First woman to be Mayor of Ipswich, England

 Mary Whitmore (née Fletcher) (17 September 1884 – 19 July 1974) was an English social activist who was the first woman to be Mayor of Ipswich, in 1946–47.

==Early life==
Whitmore was born Mary Fletcher in 1884 in Whitton, Suffolk, to Isaac Fletcher and his wife Rosetta (née Elliott). She won a scholarship to Ipswich Higher Grade School in 1895. By 1901 she was a pupil teacher at a board school. She later trained as a teacher at Whitelands College.

==Career==
Whitmore was a suffragette, and was a founder member of the Ipswich branch of the Women's Social and Political Union. She was a founder member of the Ipswich Workers' Educational Association, and was its secretary from 1929 to 1939.

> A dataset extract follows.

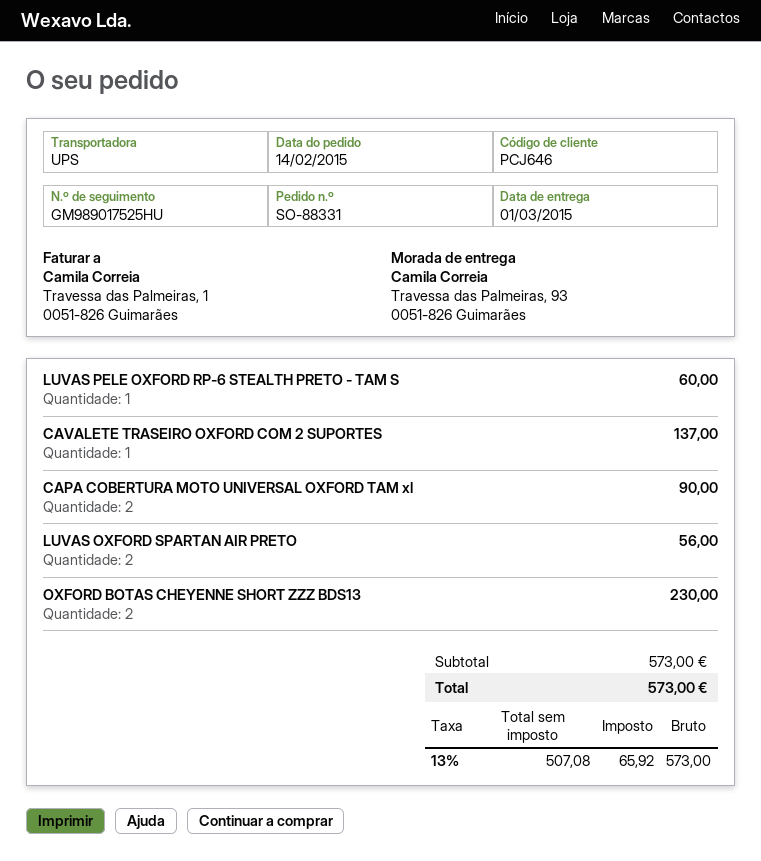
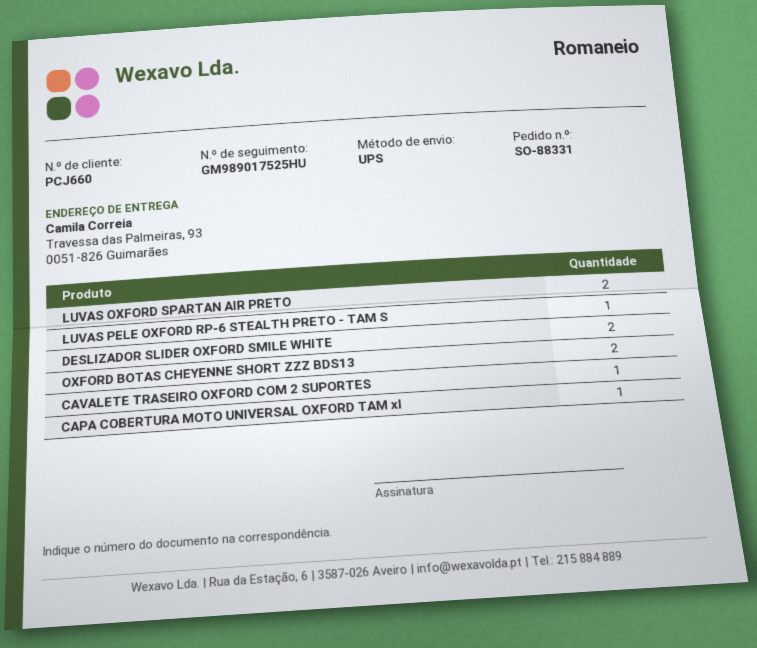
customer number: PCJ646 -> PCJ660
CAPA COBERTURA MOTO UNIVERSAL OXFORD TAM xl: 2 -> 1
DESLIZADOR SLIDER OXFORD SMILE WHITE: none -> 2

She was elected a Labour Councillor in 1930. She was Mayor of Ipswich in 1946–47, and was the first woman to hold the post.

For many years she taught at Nacton Road Mixed School.

She was awarded MBE in the 1951 Birthday Honours for her contribution to public service.

An Ipswich Society blue plaque was installed on Ipswich Town Hall in 2016.

==Personal life==
Whitmore married James Offer William Whitmore (1882-1944) in 1922. He had previously been married to Eva Martha Pryke (1883-1920). Mary and James had one daughter, Enid (1923-2016), who married a clergyman, Trevor Howard.

Whitmore died in 1974, aged 89, at the Rectory at Belchamp Otten, in Essex; her son-in-law, Canon Trevor Howard, was Rector of St Ethelbert & All Saints, Belchamp Otten, 1959–93.